0891 Dr Awdish InsetDr. Awdish believes that medical providers are good people and highly skilled. But she says there is often a disconnect between providers and their patients. Medical schools have long taught students to be objective, distant and detached, but not how to effectively communicate with patients with empathy. She felt compelled to try to fix it.

Teaching doctors to connect with patients and listen more attentively, she believed, would improve the quality of care. There was a way to treat the patient wholly, as a person and not just as another illness.

She shared her views with hospital administrators, and the health system embraced her suggestions.

“I tied my observations to a teaching curriculum that was part of the solution,” Dr. Awdish says. “Henry Ford views itself as a learning organization and is always open to improving.”

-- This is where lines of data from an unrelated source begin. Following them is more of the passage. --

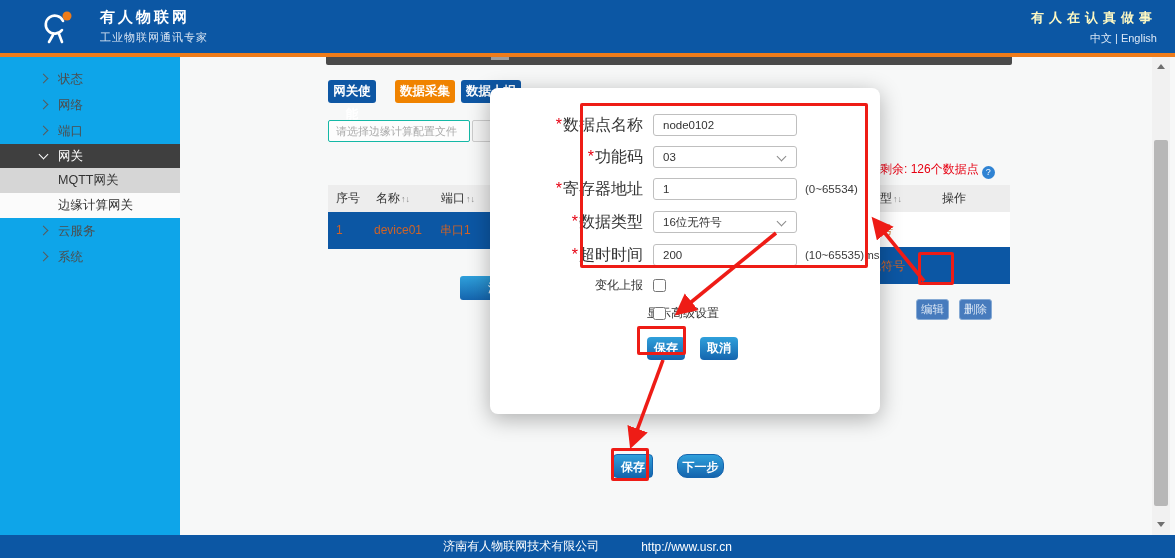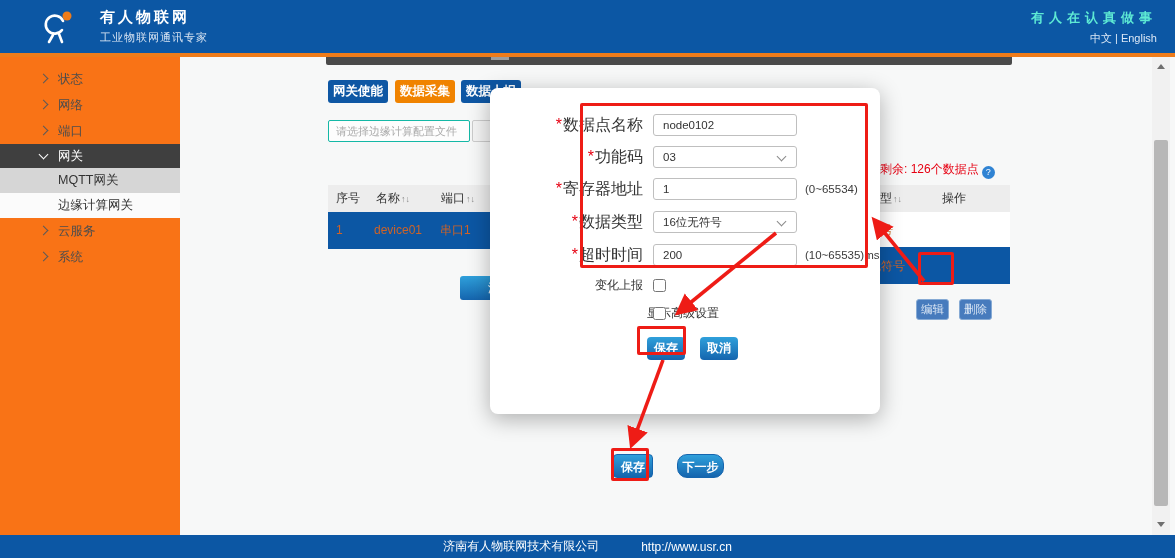"有人在认真做事" .slogan { color: #5eead4 -> #fef9c3 }
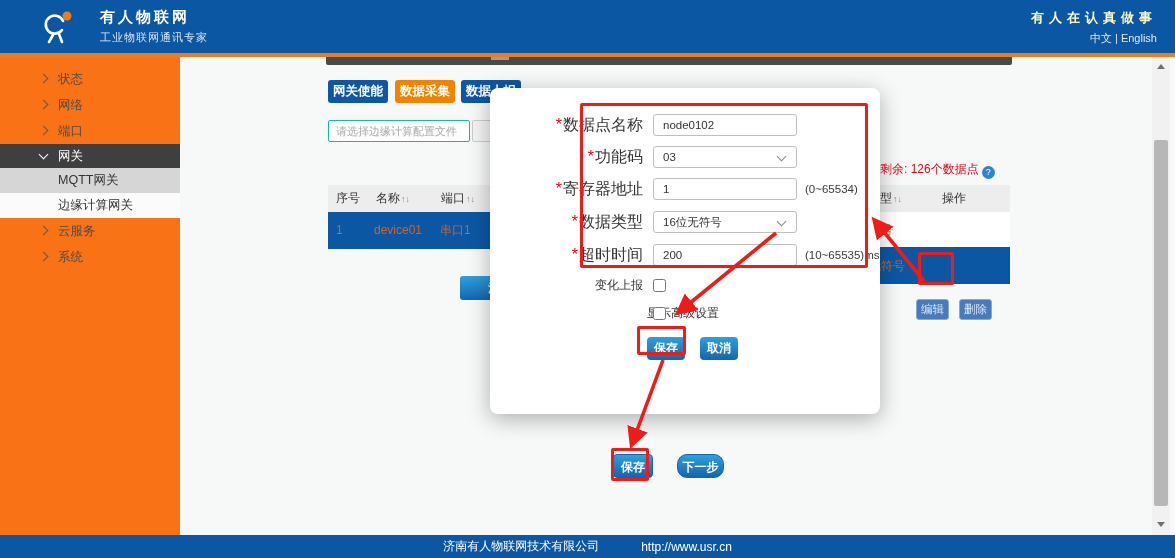"状态" .sidebar { background: #f97316 -> #0ea5e9 }
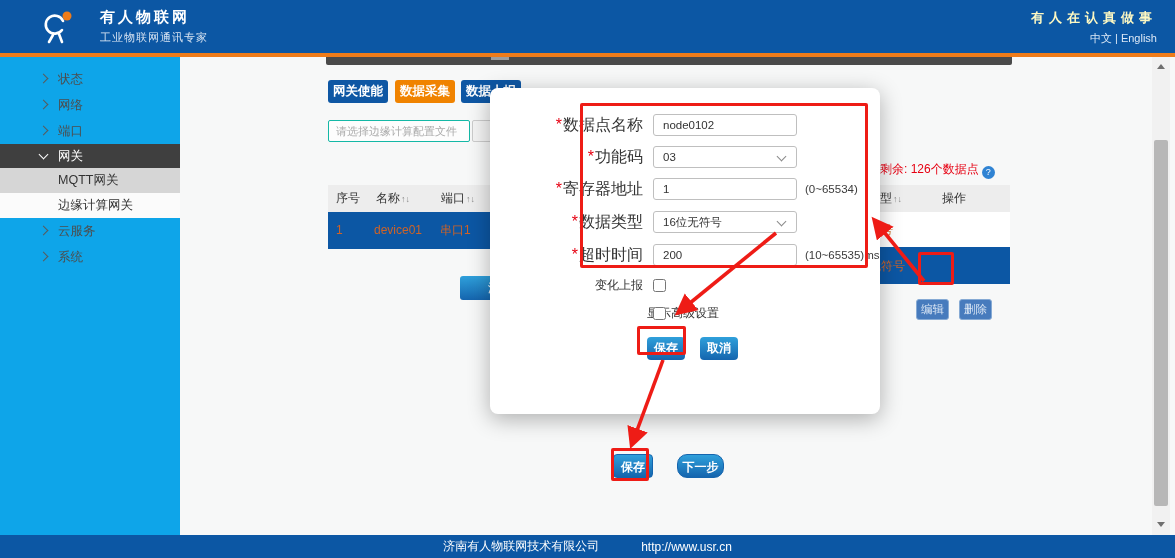"网关使能" div.tab { width: 60px -> 48px }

The CLEAR (standing for Connect, Listen, Empathize, Align and Respect) Conversations Project, which Dr. Awdish developed with three colleagues, brings to light the lack of effective communication and empathy she experienced as a patient. Detroit actors role-play patients, and providers are shadowed by physicians who give feedback on their communication skills. “We’re learning skills to help us connect to our patients beyond just extracting the patient’s history, contrary to the way we were trained in medical school,” Dr. Awdish says.

The surprising takeaway to emerge from the program, Dr. Awdish says, was the physician response: “I thought we were doing this for just the patients, but the doctors benefited – it’s improved their engagement and joy in their work.”

Despite limited time and the demands of electronic medical record charting, it’s still key for physicians to talk to and listen to each patient, Dr. Awdish says. “The kind of efficiency physicians are pushed toward can be inefficient if you don’t know who your patient is,” she says. “The investment in asking the bigger, harder questions up front deepens and strengthens the relationship, so when you need to make big decisions down the line, there is more trust to make them together.”

Dr. Awdish was recognized with two awards in 2017 for improving physician communication with patients – the National Compassionate Caregiver of the Year and the Press Ganey Physician of the Year.

“We teach our physicians to do the work that needs to be done in the room and change the dynamic, so everyone feels heard,” says Dr. Awdish.

“I shift my perspective back and forth between patient and physician all the time,” Dr. Awdish adds. “I find it impossible not to share relevant experiences with my patients, like what my fears were going into a procedure. We’re not immune to suffering, and it helps to develop trust, connection and a sense that we’re in this together.”